Atei o pingo na frente Porta a dentro fui entrando, Tava lá dentro apreciando... Me veio um qüera e falou... “Carancho da tua iguala não entra aqui nesta sala pois ninguém te convidou”.

Quando ele disse aquilo Eu ia me retirar, Mas depois peguei pensar E gritei. “É desaforo” Eu honro este par de espora, Pra me botar pra fora Terão que cortar meu coro.

Foi um zum-zum pelos cantos Quando acabei de dizer, E já vi a coisa ferver, Um pulou e gritou: “Para!” Quando eu quis entrar no bolo Um pedaço de tijolo Me cruzou raspando a cara.

Dali a pouco já se ouvia Lá pelos cantos da sala, Quebrar bela, estalar bala, Voando cepa de tamanco, Me veio um tal de Chicão, Deu-me um tapa, meu irmão, Passei por baixo de um banco...
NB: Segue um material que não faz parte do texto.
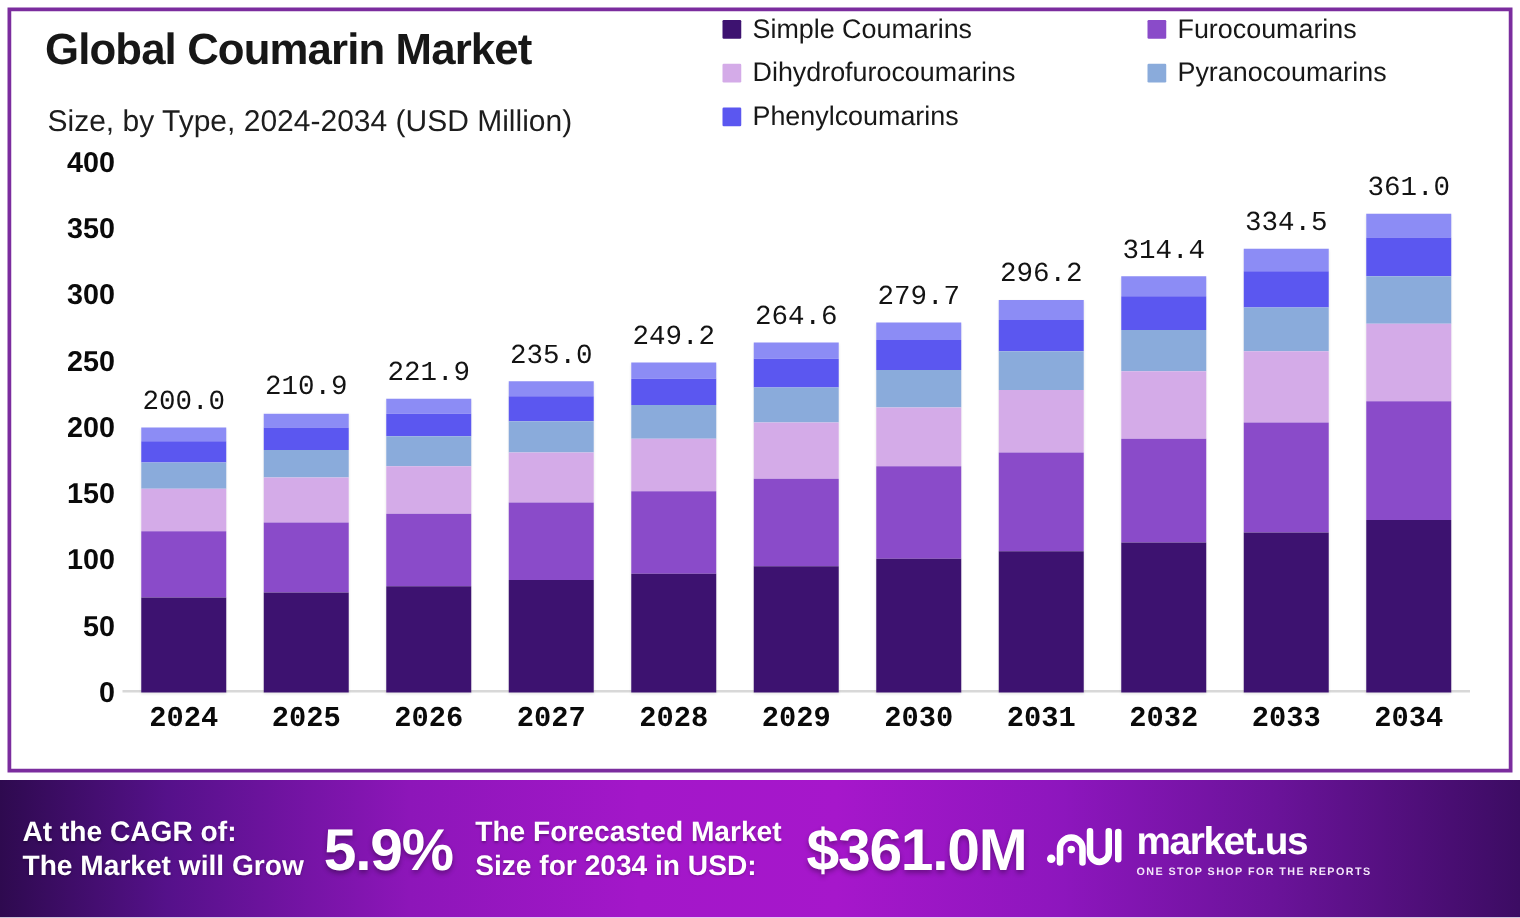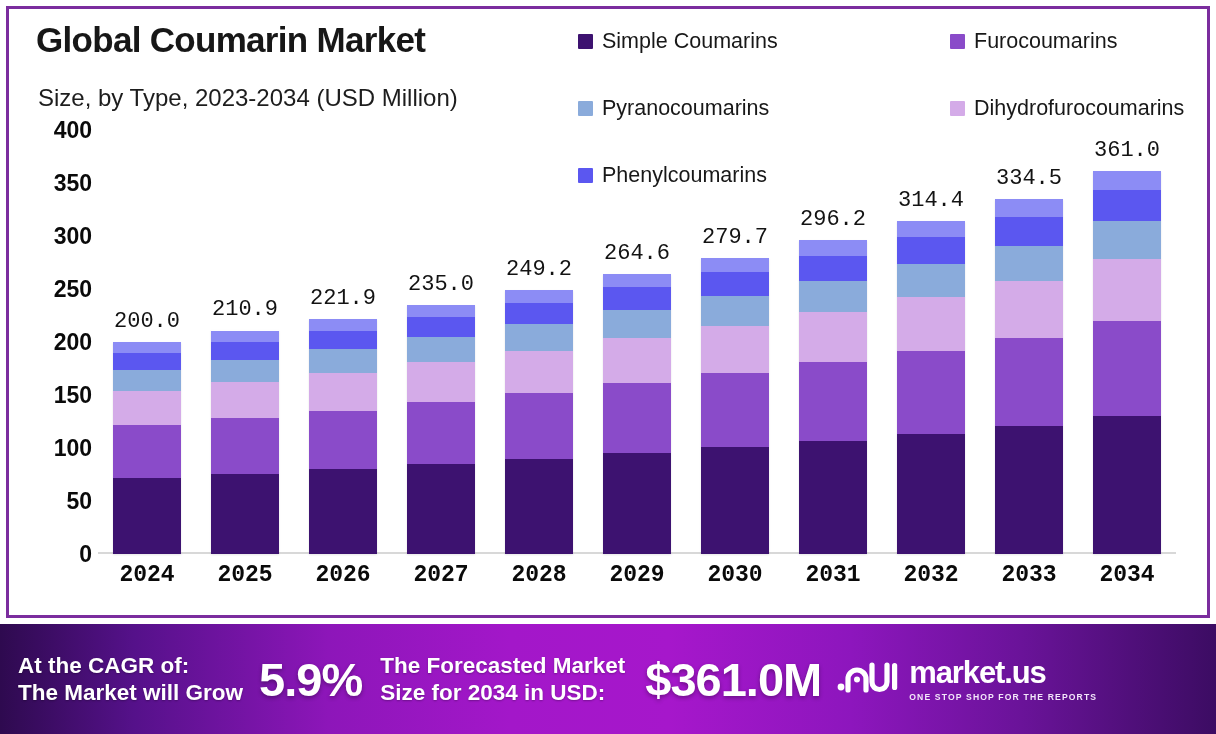"Simple Coumarins" #legend { gap: 32px -> none; top: 24px -> 6px }
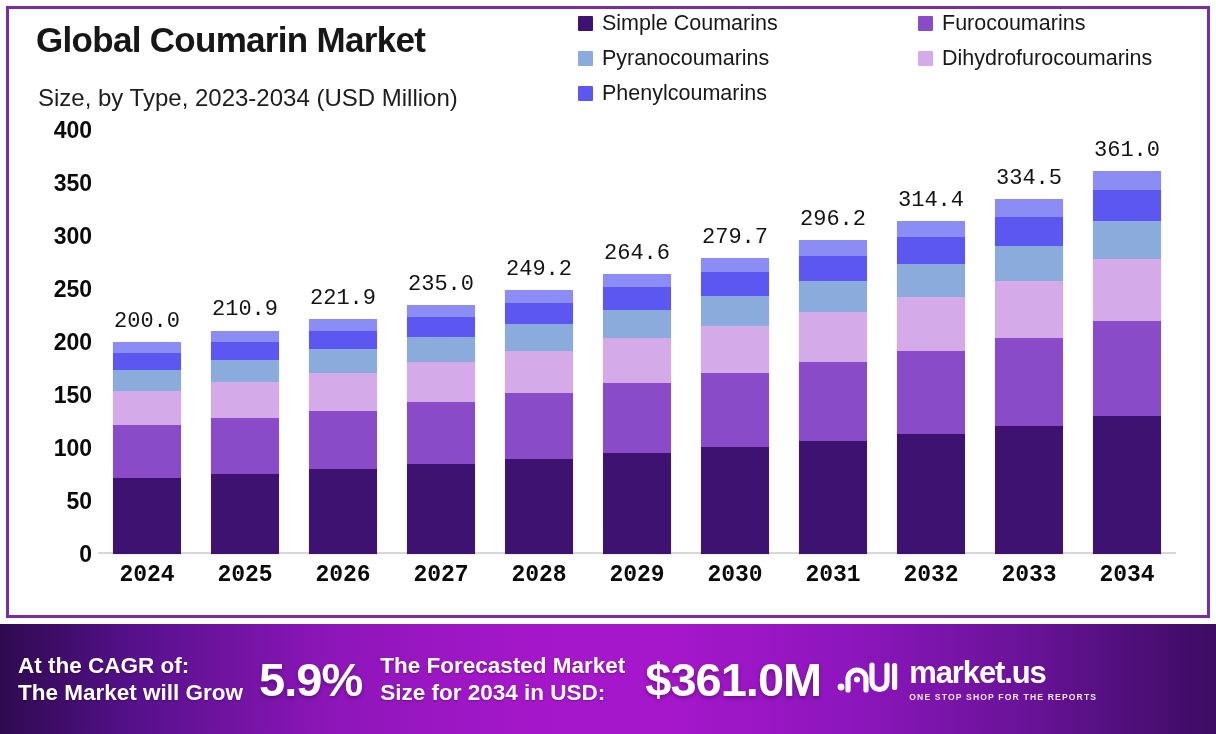"Pyranocoumarins" div.legend-item { order: before "Dihydrofurocoumarins" -> after "Dihydrofurocoumarins" }
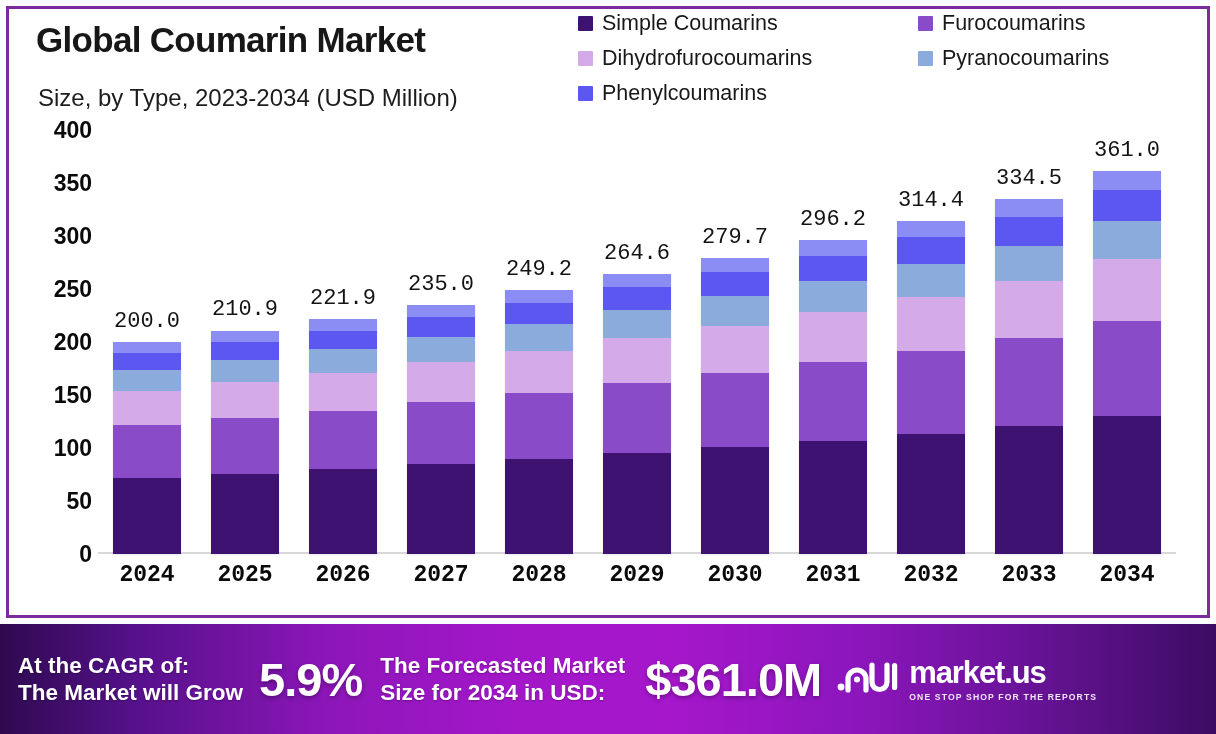"Size, by Type, 2023-2034 (USD" div { text: 2023-2034 -> 2024-2034 }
Eu já procurava a porta Quando chegou um por traz Nem queira saber rapaz, Me uma no ouvido... Enxerguei tudo bem preto, Vomitei até um galeto Que a pouco tinha comido.

Tinha a mulher do gaiteiro, Uma tal Chica Manuela, Fiquei com “uma raiva dela” Eta mulher desgraçada Passou a mão num sapato E me largou na fachada.

Eu ia me defendendo Até que encontrei um jeito, Saí num buraco estreito Que nem sei como saí, Veio um tal de João da Grota, Me meteu um pé de bota, Cheguei berrar e caí.

Fui meio de quatro pé Até que me levantei. No meu cavalo montei, Me fui, arrancando grama, Depois disso, por favor, Nem queira saber que dor, Passei quatro meses de cama.

Agora já me curei Mas lembro todo o passado, Pois tenho o corpo marcado De tanta tala de mango. Depois daquilo... parei... Baile?... Nunca mais cheguei Pra mim chega de fandango.